Dealbreakers
When do you continue to work on a relationship and when do you just say, “Fuck it” and walk away? I’m struggling with this question. Or should I say, I’m struggling with what my dealbreaker is. Cheating = dealbreaker. This I know. But what I’m learning is that my dealbreaker may not necessarily be someone elses. And vice versa. Things that I am willing to accept, others shake their head at. Things that friends may put up with, I say, “That would make me walk away.” I don’t want to be judged, so I withhold from passing judgement on others. I always say, “Only you and your mate know what happens in your relationship, and only the two of you can define its terms. It’s not for anyone else to tell you what to do.” But I am always desperately afraid of looking stupid. Of being stupid. And love, well……love can make you do things that you would never, ever have thought of doing. Love, can make you a moron.
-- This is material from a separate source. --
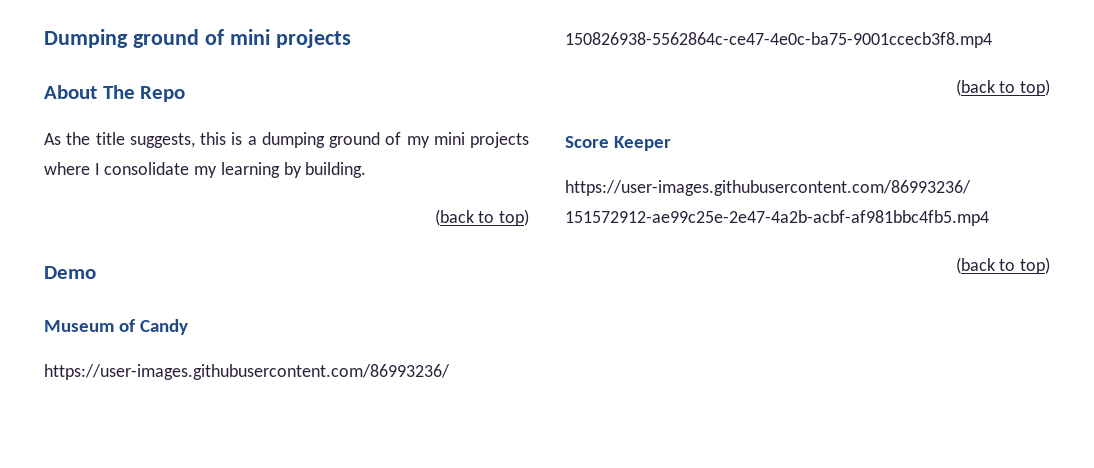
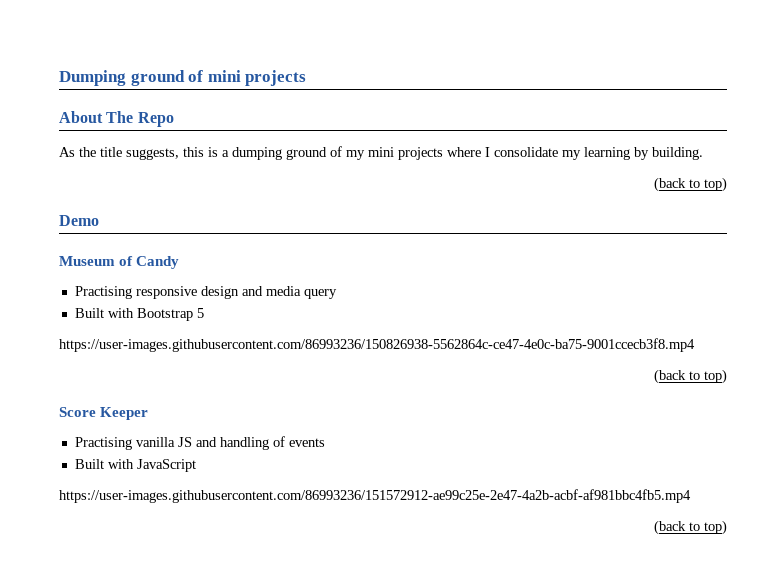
(189, 327) none -> [74,286,337,299] [74,308,204,321] // Practising responsive design and media query // Built with Bootstrap 5
(672, 143) none -> [74,436,325,450] [74,459,196,472] // Practising vanilla JS and handling of events // Built with JavaScript

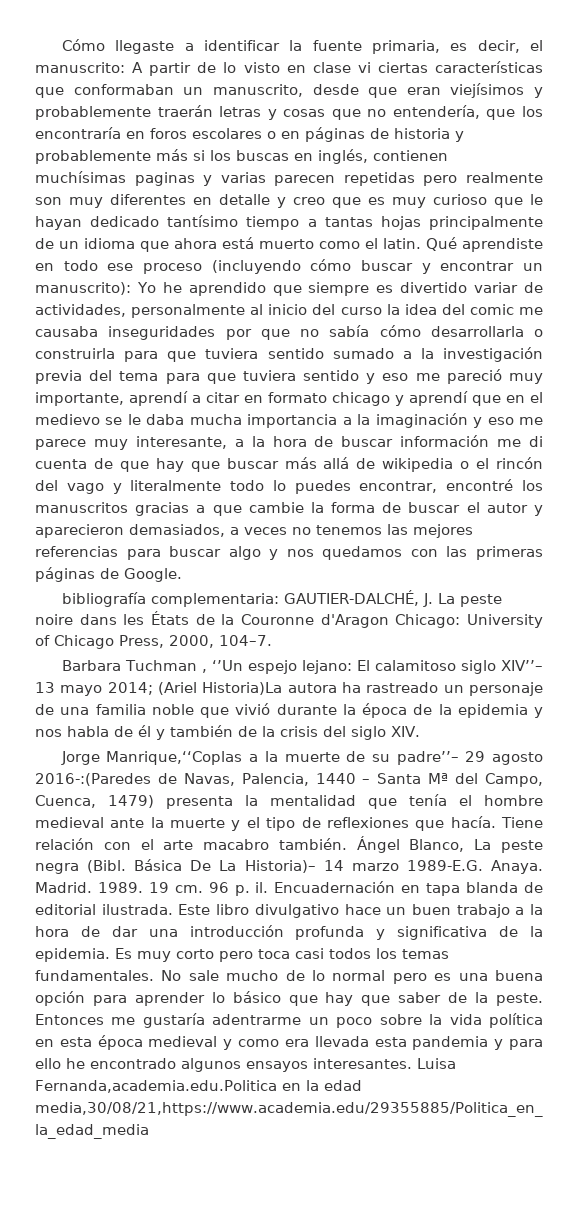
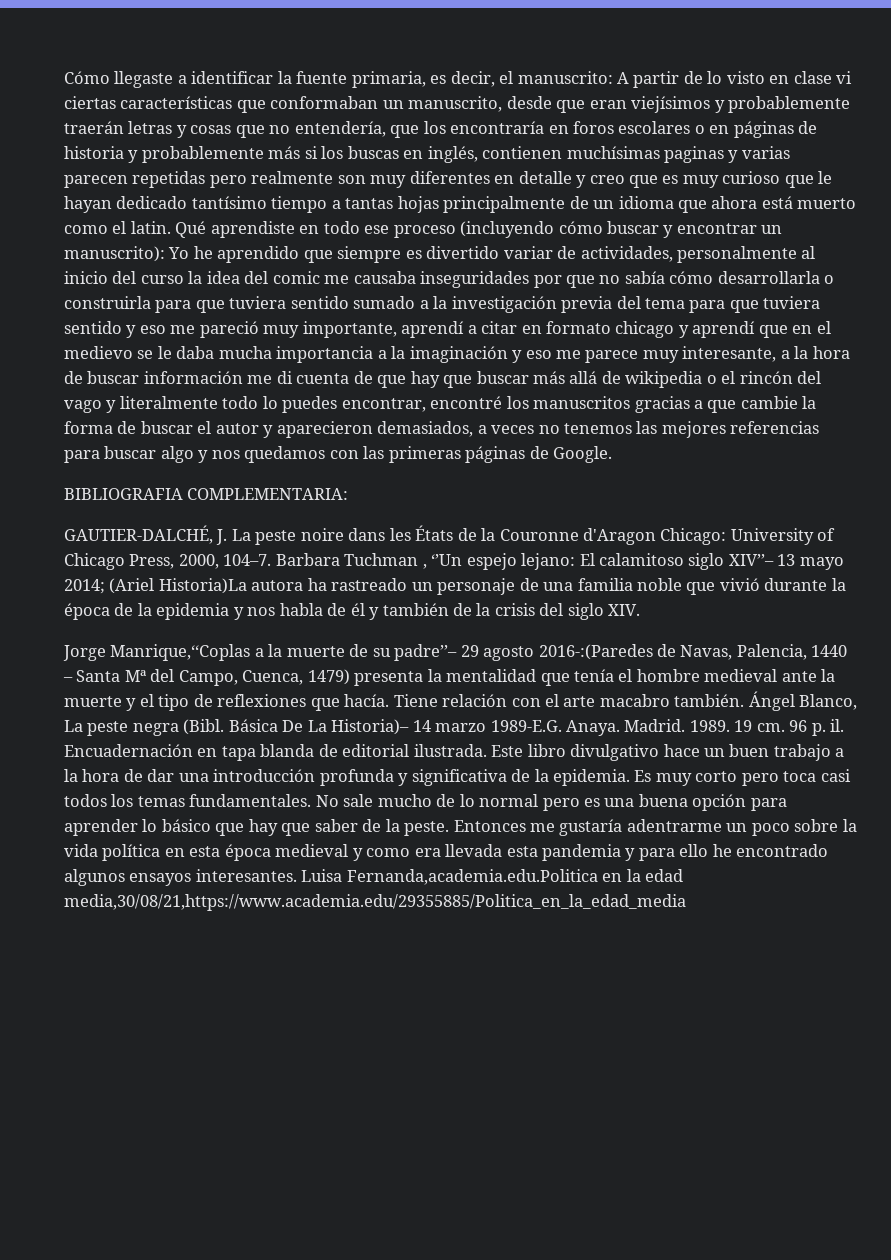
[61,592,279,607] bibliografía complementaria: -> [64,488,349,500] BIBLIOGRAFIA COMPLEMENTARIA: //
(272, 640) // -> (272, 560) none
So we set boundaries, dealbreakers as a safety. “I know I can’t think clearly. So this is my limit. This is my cue to walk away.” And every time I think I could possibly be at that point, I realize, but this isn’t my dealbreaker. So I can’t rationalize throwing it all away. I believe in commitment and what that means. I believe in compromise and what that means. I also believe in standing by someone when they are at their low. When maybe they are faltering. I think I’ve been conditioned to see through certain darkness to find beauty and compassion and understanding. I get people. I specifically get creative/passionate/a little bit off people. I get shy people. I get volatile people. Possibly the only humans I don’t get are selfish ones.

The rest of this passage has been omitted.